(111) Die Reise war beschwerlich.

von Alain Fux

Die Reise war beschwerlich. Über seine Nichte hatte Fumiaki Richard Anweisungen gegeben, wie er ihn finden konnte. Zuerst mit dem Flugzeug nach Tokio. Dort übernachtete Richard ein Mal in einem Kapselhotel am Busbahnhof. Früh am nächsten Morgen nahm er den Bus, der ihn nach Mutsu brachte, an der Nordspitze der Honshu Insel. Es war eine schier endlose Fahrt von 769 Kilometern. Mutsu war eine schreckliche kleine Stadt, übersät mit grauen Betonhäusern unter verrosteten Wellblechdächern. Dort verbrachte er die zweite Nacht. Mit einem weiteren Bus fuhr er zunächst sehr früh nach Ohata und dann mit einem zweiten Bus nach Yagen Onsen, einem kleinen Dorf, das für seine heißen Quellen bekannt war. Gegen Mittag stieg er dort aus.

An der Bushaltestelle wartete ein Mädchen auf ihn, Fumiakis Nichte. Ihr gesprochenes Englisch verstand Richard überhaupt nicht und sein Englisch schien für sie genauso unverständlich zu sein.
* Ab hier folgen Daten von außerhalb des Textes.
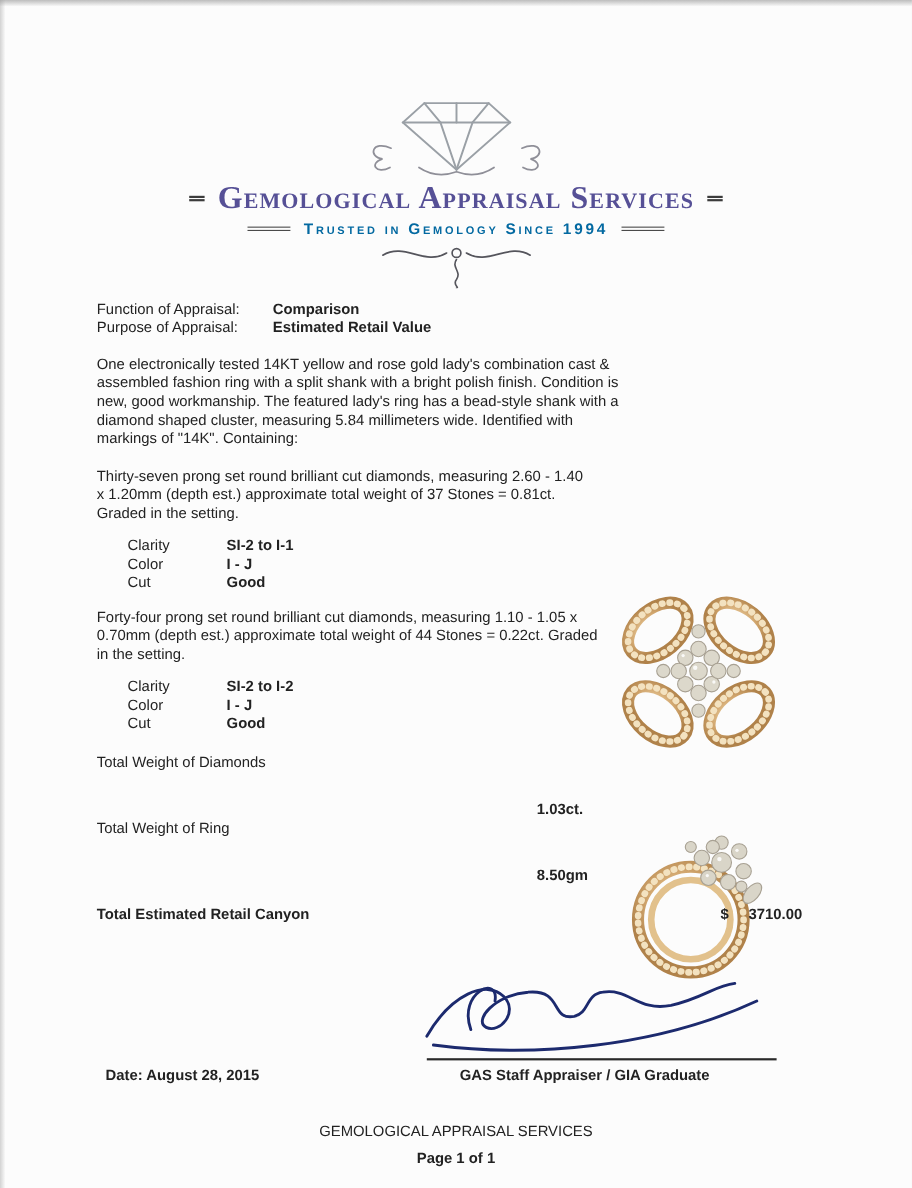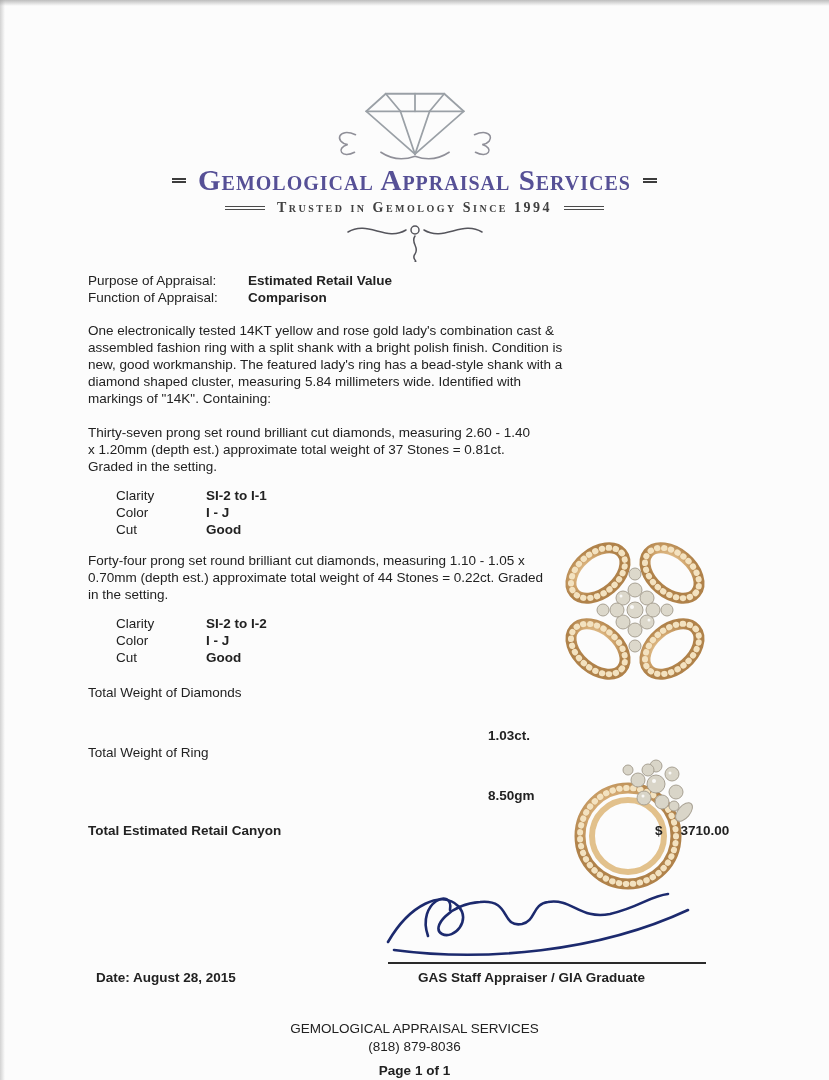--- a/index.html
+++ b/index.html
@@ -20,23 +20,23 @@
   .title-row { display:flex; align-items:center; padding:0 160px; margin-top:2px; }
   .tagline-row { display:flex; align-items:center; padding:0 213px; margin-top:3px; }
   .dbl-rule { flex:1; height:5px; border-top:2px solid #3c3c3c; border-bottom:2px solid #3c3c3c; margin:0 12px; }
   .dbl-rule.small { height:4px; border-top:1.5px solid #4a4a4a; border-bottom:1.5px solid #4a4a4a; }
   .org-title {
     font-family:"Liberation Serif","DejaVu Serif",serif;
     font-variant:small-caps; font-weight:600; letter-spacing:1px;
     font-size:29px; color:#565096; white-space:nowrap;
   }
   .tagline {
-    font-family:Liberation Serif, serif;
+    font-family:Liberation Sans, sans-serif;
     font-variant:small-caps; font-weight:600; letter-spacing:2.5px;
-    font-size:14px; color:#404040; white-space:nowrap;
+    font-size:14px; color:#0369a1; white-space:nowrap;
   }
   .flourish-wrap { height:40px; margin-top:4px; }
 
   
   .doc-body { position:relative; padding:12px 0 0 88px; font-size:13.5px; line-height:17px; }
   .field-row { display:flex; }
   .flabel { width:160px; }
   .fvalue { font-weight:bold; }
   .para { margin-top:16px; }
   .main-desc { width:478px; }
@@ -189,26 +189,26 @@
           <circle cx="118" cy="70" r="5"></circle>
       </g>
       <g fill="#ffffff" opacity="0.85">
         <circle cx="98" cy="45" r="2"></circle>
           <circle cx="114" cy="37" r="1.5"></circle>
           <circle cx="87" cy="60" r="1.5"></circle>
       </g>
     </svg>
 
     <div class="field-row">
+      <span class="flabel">Function of Appraisal:</span>
+      <span class="fvalue">Comparison</span>
+    </div>
+    <div class="field-row">
       <span class="flabel">Purpose of Appraisal:</span>
       <span class="fvalue">Estimated Retail Value</span>
-    </div>
-    <div class="field-row">
-      <span class="flabel">Function of Appraisal:</span>
-      <span class="fvalue">Comparison</span>
     </div>
 
     <p class="para main-desc">One electronically tested 14KT yellow and rose gold lady's combination cast &amp; assembled fashion ring with a split shank with a bright polish finish. Condition is new, good workmanship. The featured lady's ring has a bead-style shank with a diamond shaped cluster, measuring 5.84 millimeters wide. Identified with markings of "14K".  Containing:</p>
 
     <p class="para stones-a">Thirty-seven prong set round brilliant cut diamonds, measuring 2.60 - 1.40 x 1.20mm (depth est.) approximate total weight of 37 Stones = 0.81ct. Graded in the setting.</p>
 
     <div class="grade-table">
       <div class="grade-row">
         <span class="glabel">Clarity</span>
         <span class="gvalue">SI-2 to I-1</span>
@@ -267,16 +267,15 @@
         <path d="M70,62 C58,28 96,12 92,36"></path>
       </g>
     </svg>
     <div class="sig-line"></div>
     <div class="date">Date: August 28, 2015</div>
     <div class="appraiser">GAS Staff Appraiser / GIA Graduate</div>
   </div>
 
   <footer class="doc-footer">
     <div>GEMOLOGICAL APPRAISAL SERVICES</div>
-    <div>(818) 879-8036</div>
     <div class="page-num">Page 1 of 1</div>
   </footer>
 </div>
 
 </body></html>

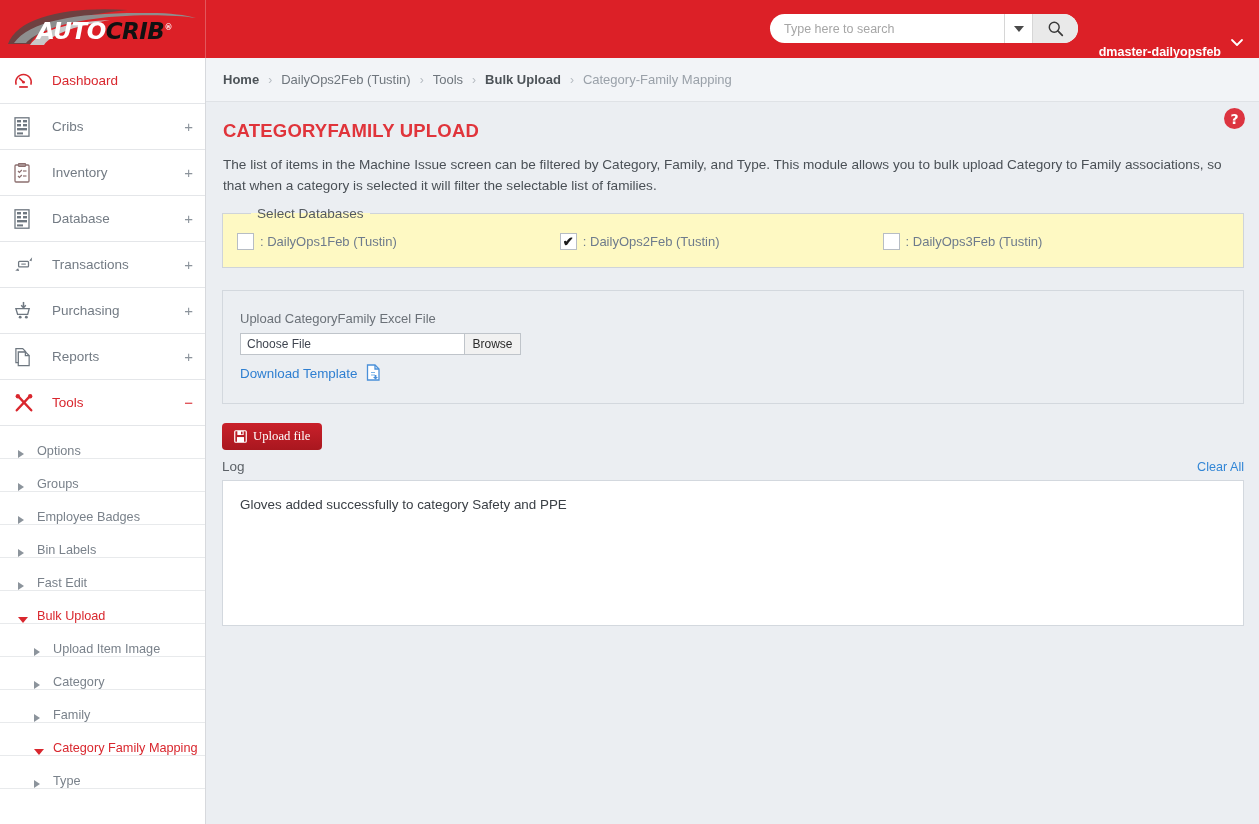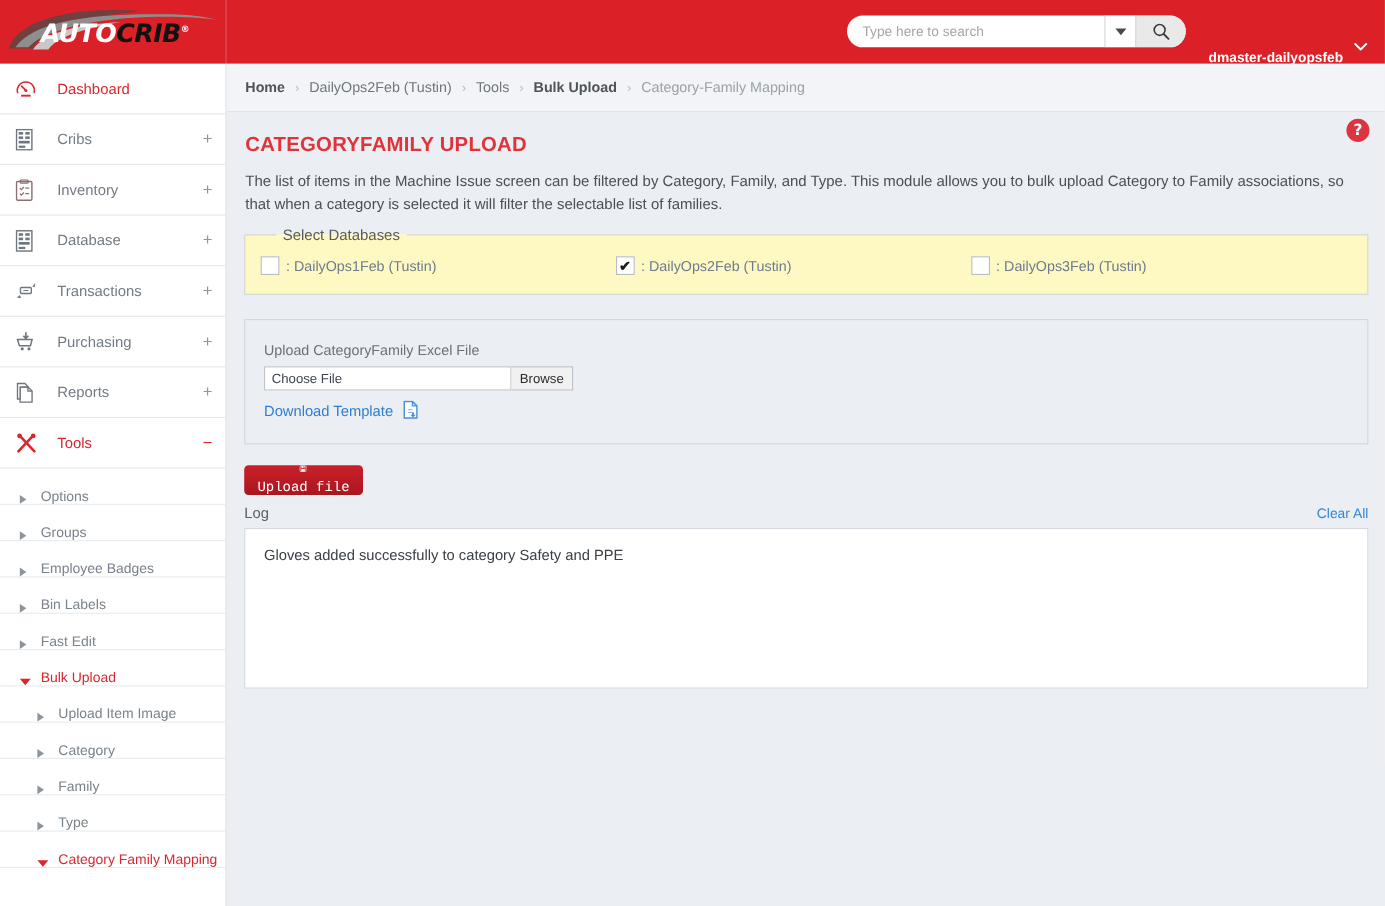--- a/index.html
+++ b/index.html
@@ -223,22 +223,21 @@
   .dl-link { color: #2f7fd1; font-size: 13.4px; cursor: pointer; }
 
   .upload-btn {
     margin: 19px 0 0 16px;
     background: linear-gradient(180deg,#c9202a 0%,#a9171f 100%);
     color: #ffffff; border: none; border-radius: 4px;
     height: 27px; padding: 0 12px;
     font-size: 12.7px;
     display: inline-flex; align-items: center; gap: 6px;
     cursor: pointer;
-    font-family: Liberation Mono, monospace;
-    flex-direction: column;
+    font-family: Liberation Serif, serif;
   }
 
   .log-head {
     display: flex; justify-content: space-between; align-items: center;
     margin: 9px 15px 0 16px;
     padding-bottom: 6px;
   }
   .log-title { font-size: 13.5px; color: #5c6167; }
   .clear-all { font-size: 12.6px; color: #3286d6; cursor: pointer; }
   .log-box {
@@ -423,27 +422,27 @@
         <span class="slbl">Upload Item Image</span>
       </div>
       <div class="subnav-item lvl2">
         <span class="arrow "></span>
         <span class="slbl">Category</span>
       </div>
       <div class="subnav-item lvl2">
         <span class="arrow "></span>
         <span class="slbl">Family</span>
       </div>
-      <div class="subnav-item lvl2">
-        <span class="arrow "></span>
-        <span class="slbl">Type</span>
-      </div>
       <div class="subnav-item lvl2 open">
         <span class="arrow down"></span>
         <span class="slbl">Category Family Mapping</span>
+      </div>
+      <div class="subnav-item lvl2">
+        <span class="arrow "></span>
+        <span class="slbl">Type</span>
       </div>
     </div>
 </div>
 
 <div class="main">
 
   <div class="breadcrumb" id="breadcrumb">
       <span class="crumb strong">Home</span>
       <span class="crumb-sep">›</span>
       <span class="crumb link">DailyOps2Feb (Tustin)</span>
Beide empfanden es aber unhöflich, mit geschriebenen Zetteln zu kommunizieren. So blieb vieles im Ungefähren. Richard war erschöpft von der langen Reise, auf der er jede einzelne Nacht schlecht geschlafen hatte. Yagen Onsen mit seinen kleinen niedlichen Häusern schien ihm wie im Traum.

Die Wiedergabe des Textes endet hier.